* _Exercise prompt_: Repeat every entry word for word, skipping the pictures.

________

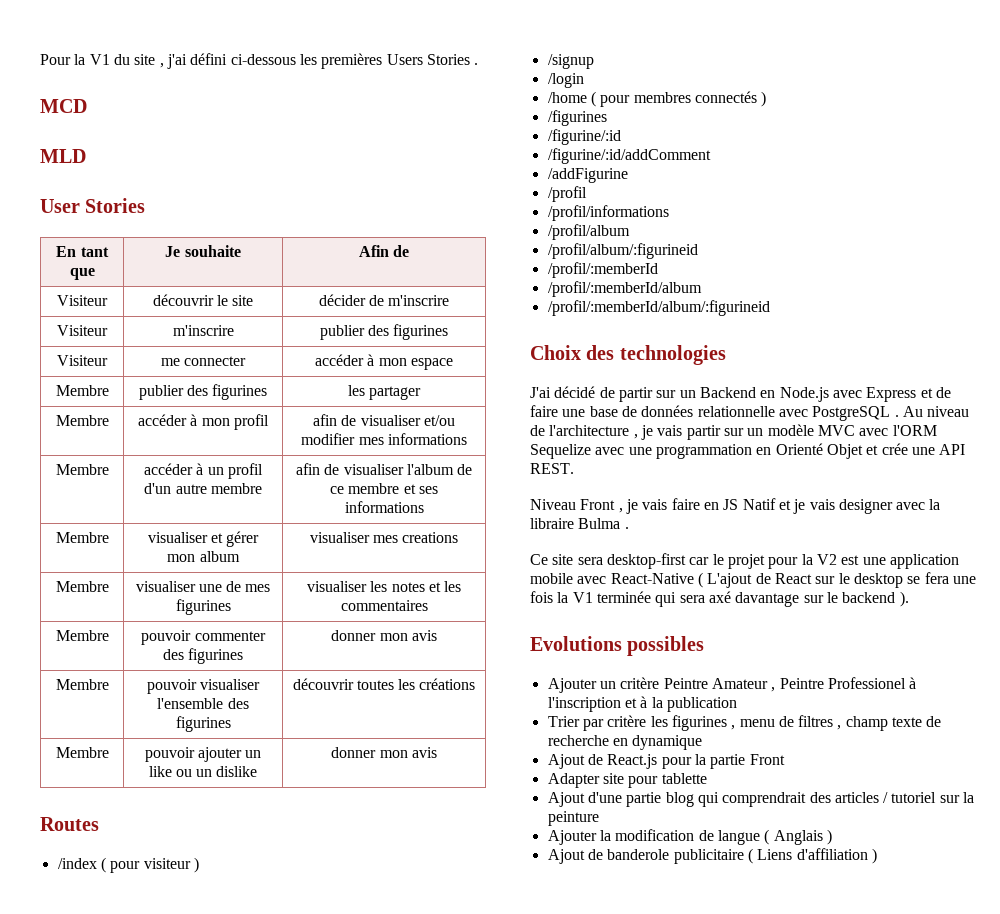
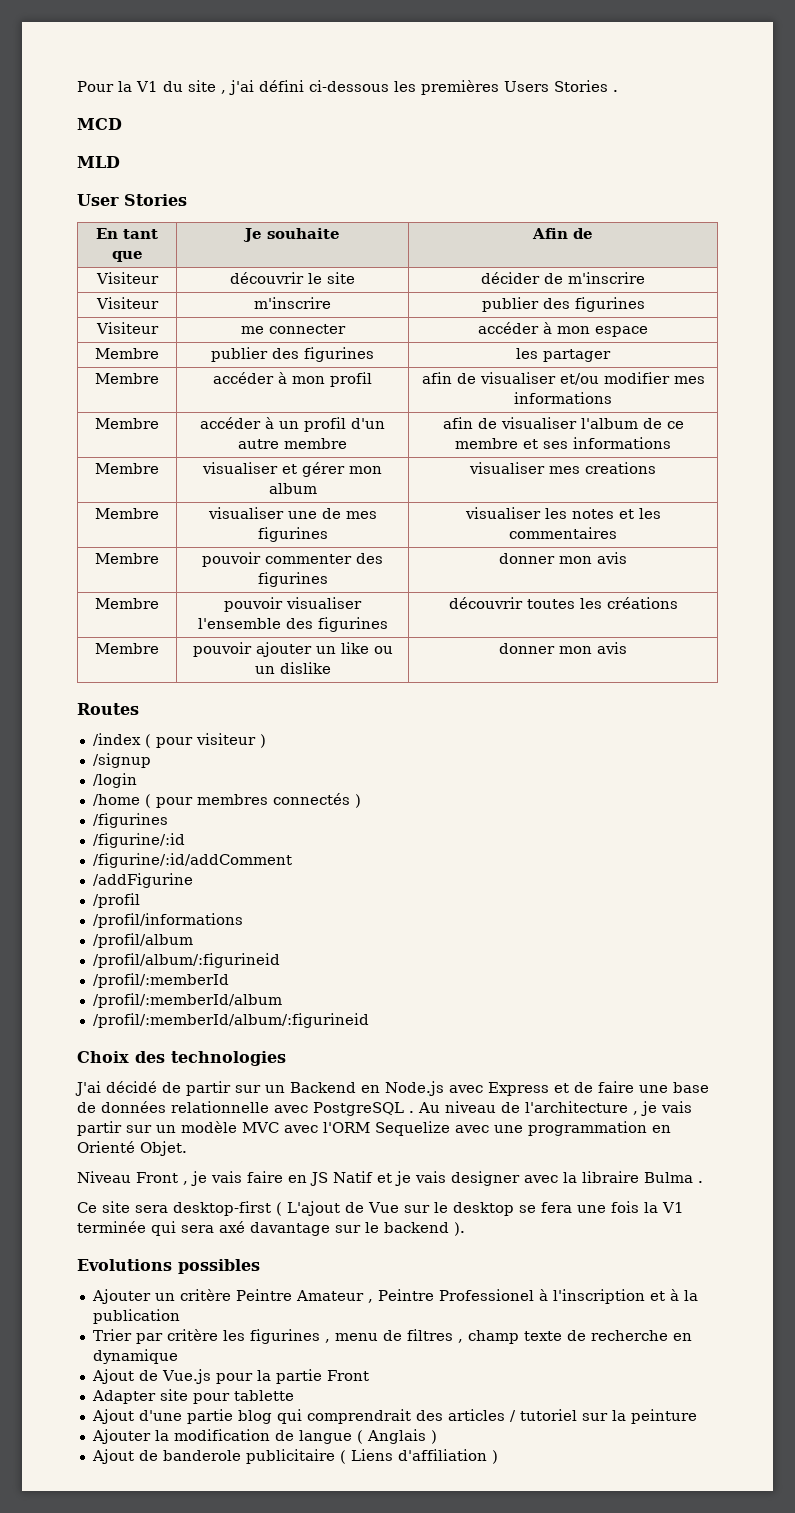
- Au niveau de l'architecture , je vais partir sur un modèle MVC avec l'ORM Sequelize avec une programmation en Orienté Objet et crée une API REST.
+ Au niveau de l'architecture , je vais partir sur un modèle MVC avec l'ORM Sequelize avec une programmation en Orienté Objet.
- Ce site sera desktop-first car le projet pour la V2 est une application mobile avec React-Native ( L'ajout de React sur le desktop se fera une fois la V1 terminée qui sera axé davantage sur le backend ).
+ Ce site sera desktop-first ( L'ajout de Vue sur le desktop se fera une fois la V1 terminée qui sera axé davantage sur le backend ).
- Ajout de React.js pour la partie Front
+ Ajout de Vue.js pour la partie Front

________

* _Task output_:
- Au niveau de l'architecture , je vais partir sur un modèle MVC avec l'ORM Sequelize avec une programmation en Orienté Objet et crée une API REST.
+ Au niveau de l'architecture , je vais partir sur un modèle MVC avec l'ORM Sequelize avec une programmation en Orienté Objet.
- Ce site sera desktop-first car le projet pour la V2 est une application mobile avec React-Native ( L'ajout de React sur le desktop se fera une fois la V1 terminée qui sera axé davantage sur le backend ).
+ Ce site sera desktop-first ( L'ajout de Vue sur le desktop se fera une fois la V1 terminée qui sera axé davantage sur le backend ).
- Ajout de React.js pour la partie Front
+ Ajout de Vue.js pour la partie Front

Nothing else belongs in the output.